**Instructions to follow:** The goal is an unaltered copy of the records below, minus any images.

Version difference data

============================================================

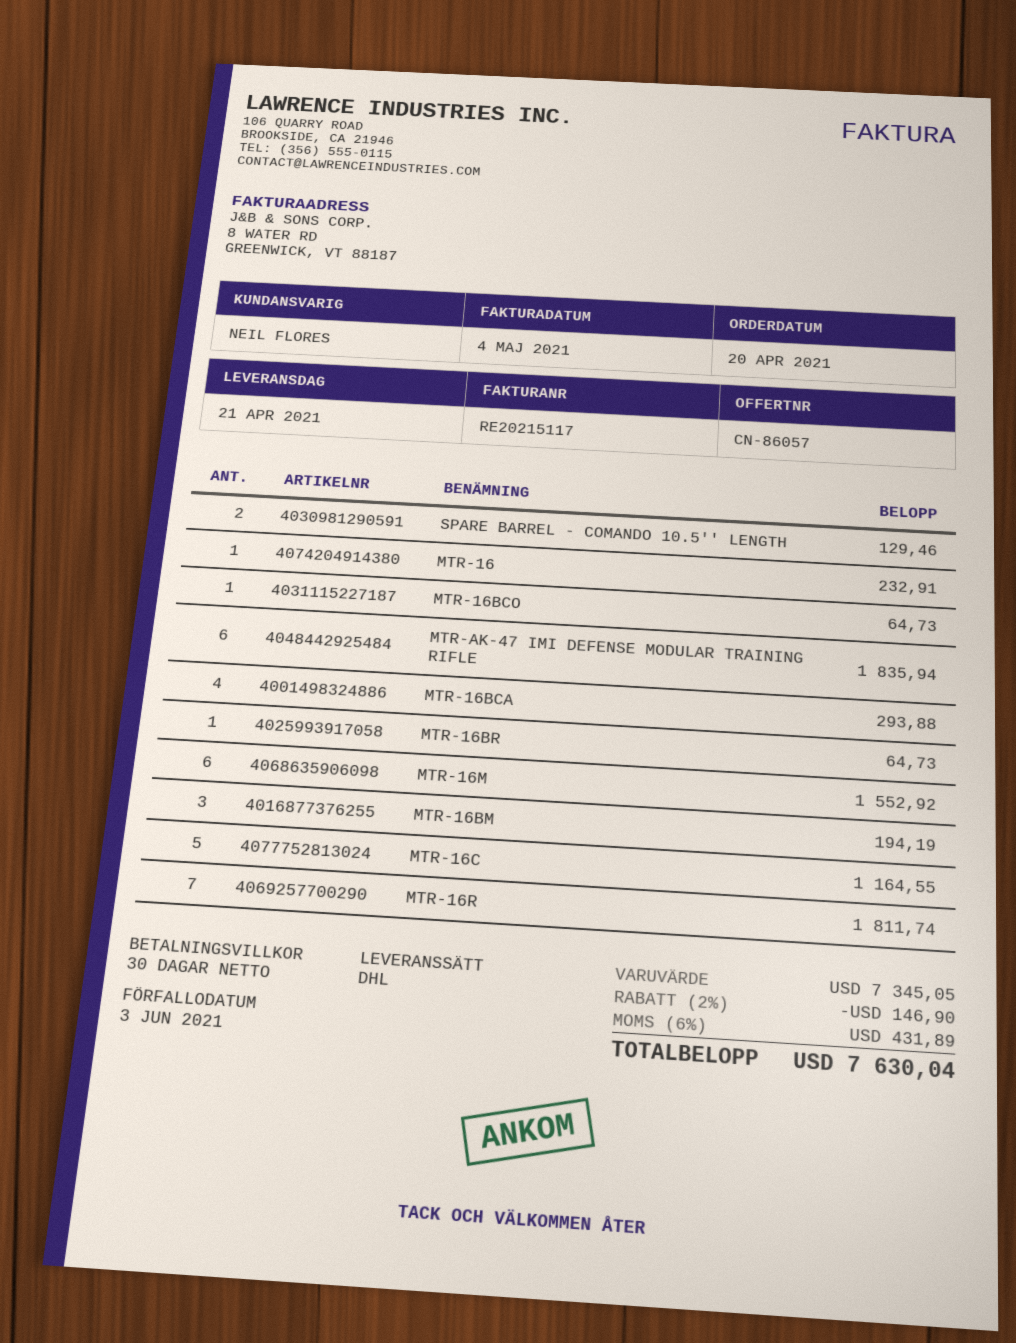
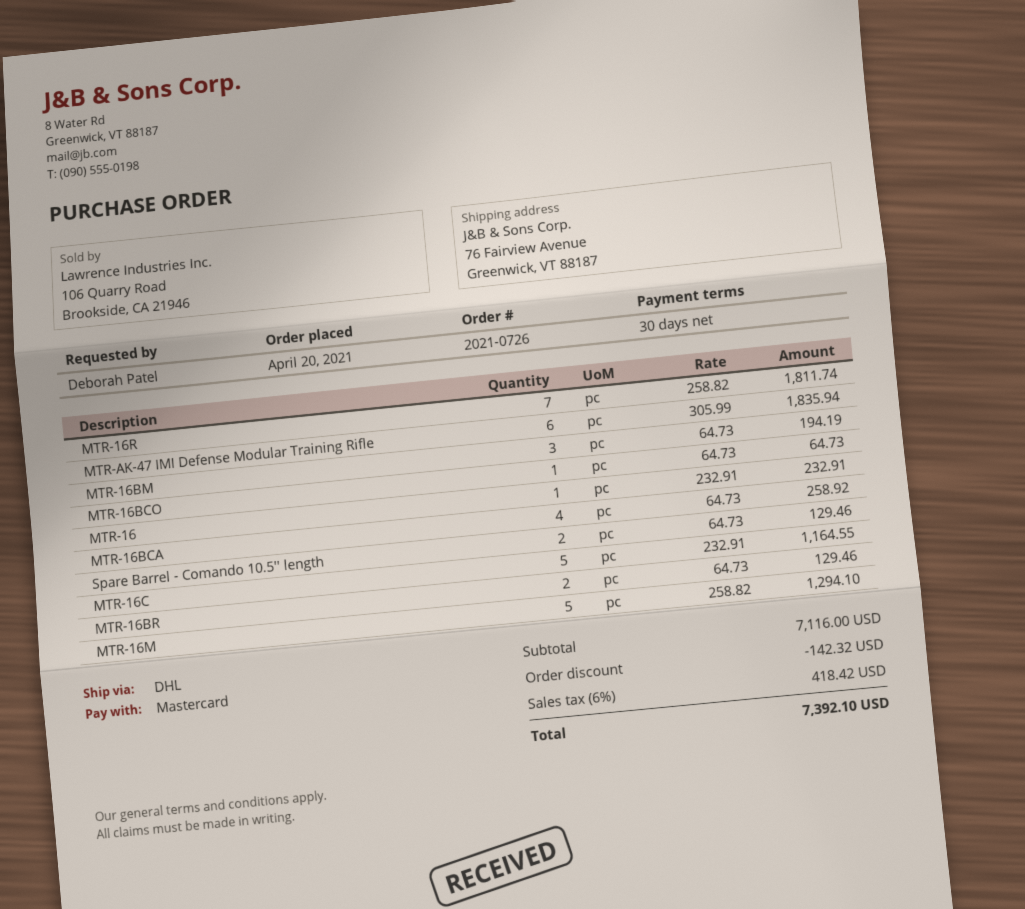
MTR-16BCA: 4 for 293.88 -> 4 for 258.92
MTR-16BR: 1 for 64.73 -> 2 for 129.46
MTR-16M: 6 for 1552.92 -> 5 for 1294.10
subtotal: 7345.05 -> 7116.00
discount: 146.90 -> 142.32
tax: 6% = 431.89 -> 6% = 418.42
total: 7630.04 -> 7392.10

============================================================

**Result of the exercise:**
MTR-16BCA: 4 for 293.88 -> 4 for 258.92
MTR-16BR: 1 for 64.73 -> 2 for 129.46
MTR-16M: 6 for 1552.92 -> 5 for 1294.10
subtotal: 7345.05 -> 7116.00
discount: 146.90 -> 142.32
tax: 6% = 431.89 -> 6% = 418.42
total: 7630.04 -> 7392.10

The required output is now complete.